Create an sdaccel.ini file in the same directory as the host executable with the contents below:

[Emulation]
launch_waveform=batch

[Debug]
profile=true
timeline_trace=true
data_transfer_trace=fine

Execute hardware emulation. The hardware transaction data is collected in the file named <hardware_platform>-<device_id>-<xclbin_name>.wdb. This file can directly be opened through the SDAccel IDE.
TIP: If the launch_waveform option is set to gui in the emulation section: [Emulation] launch_waveform=gui, a live waveform viewer is spawned during the execution of the hardware emulation.

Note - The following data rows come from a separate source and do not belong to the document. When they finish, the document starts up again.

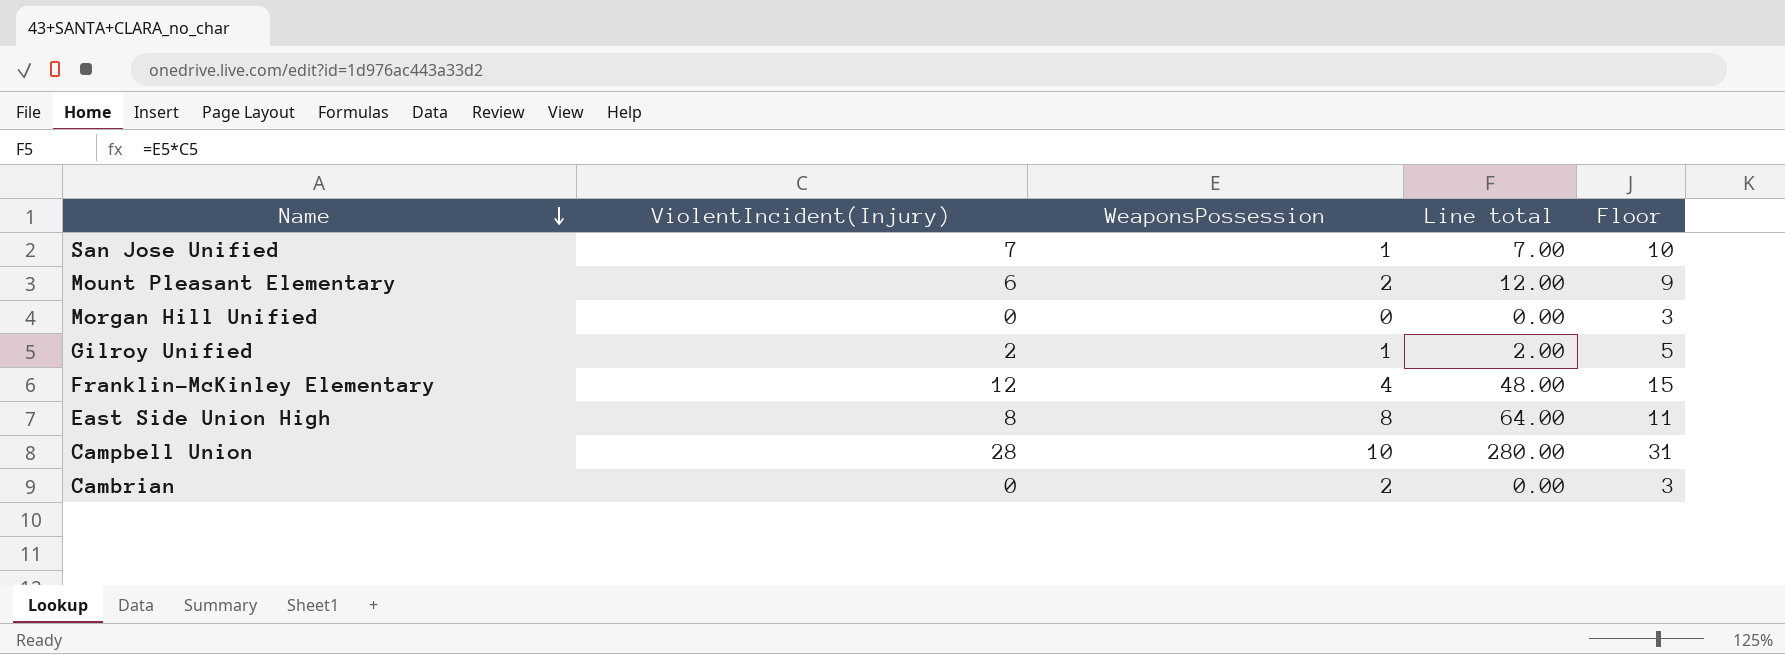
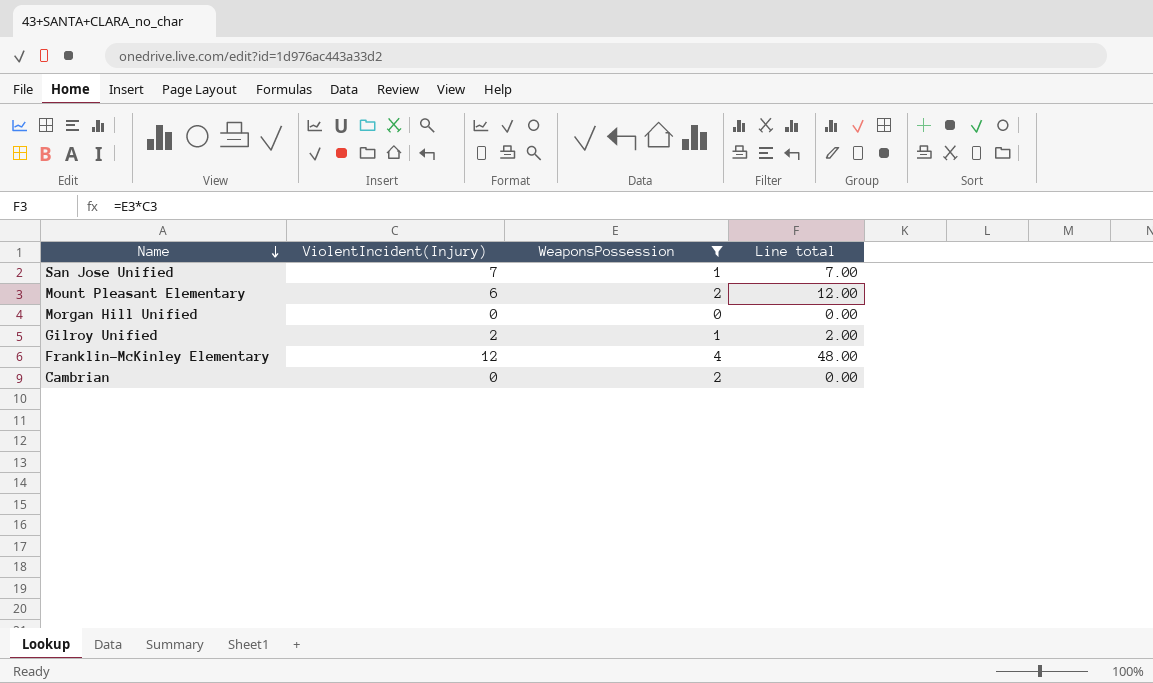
filter: none -> WeaponsPossession <= 4
column Floor | formula: [ViolentIncident(Injury)] + 3 -> none

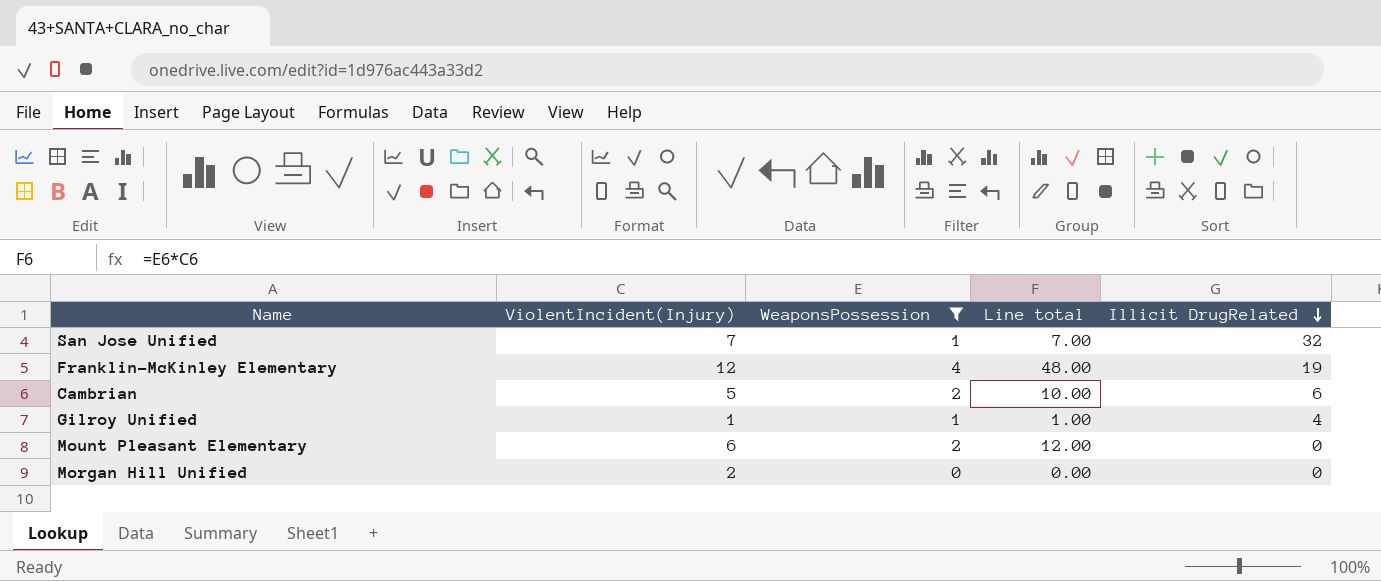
row order: Name descending -> Illicit DrugRelated descending
column Illicit DrugRelated | position: none -> 5
Cambrian | ViolentIncident(Injury): 0 -> 5
Cambrian | Line total: 0.00 -> 10.00
Gilroy Unified | ViolentIncident(Injury): 2 -> 1
Gilroy Unified | Line total: 2.00 -> 1.00
Morgan Hill Unified | ViolentIncident(Injury): 0 -> 2

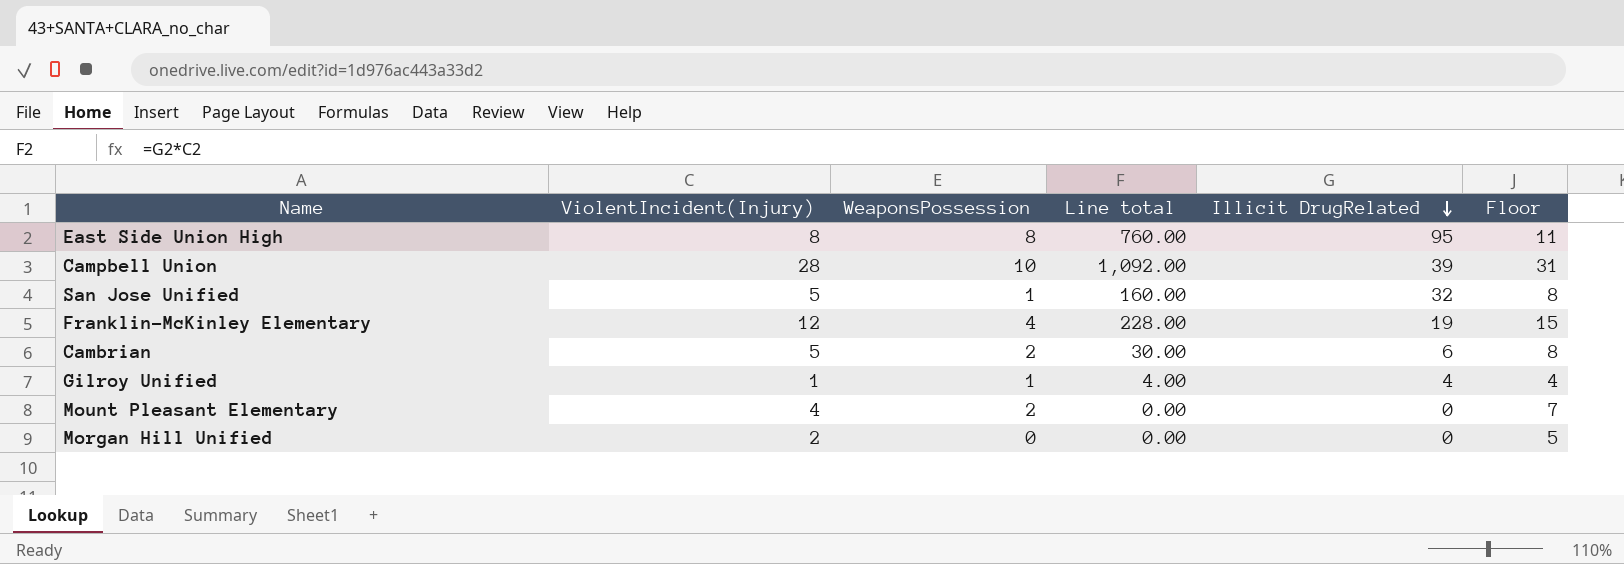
filter: WeaponsPossession <= 4 -> none
column Line total | formula: [ViolentIncident(Injury)] * [WeaponsPossession] -> [ViolentIncident(Injury)] * [Illicit DrugRelated]
column Floor | formula: none -> [ViolentIncident(Injury)] + 3
San Jose Unified | ViolentIncident(Injury): 7 -> 5
Mount Pleasant Elementary | ViolentIncident(Injury): 6 -> 4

System Verification and Hardware Debug

Application Hangs

This section discusses debugging issues related to the interaction of the host code and the accelerated kernels. Problems with these interactions manifest as issues such as machine hangs or application hangs. Although the GDB debug environment might help with isolating the errors in some cases (xprint), such as hangs associated with specific kernels, these issues are best debugged using the dmesg and xbutil commands as shown here.

If the process of hardware debugging does not resolve the problem, it is necessary to perform hardware debugging using the ChipScope™ feature.

AXI Firewall Trips

The AXI firewall should prevent host hangs. This is why Xilinx recommends the AXI Protocol Firewall IP to be included in SDAccel environment platforms. When the firewall trips, one of the first checks you perform should be to see if the host code and kernels are set up to use the same memory banks. The following steps detail one of the simplest methods to perform this check.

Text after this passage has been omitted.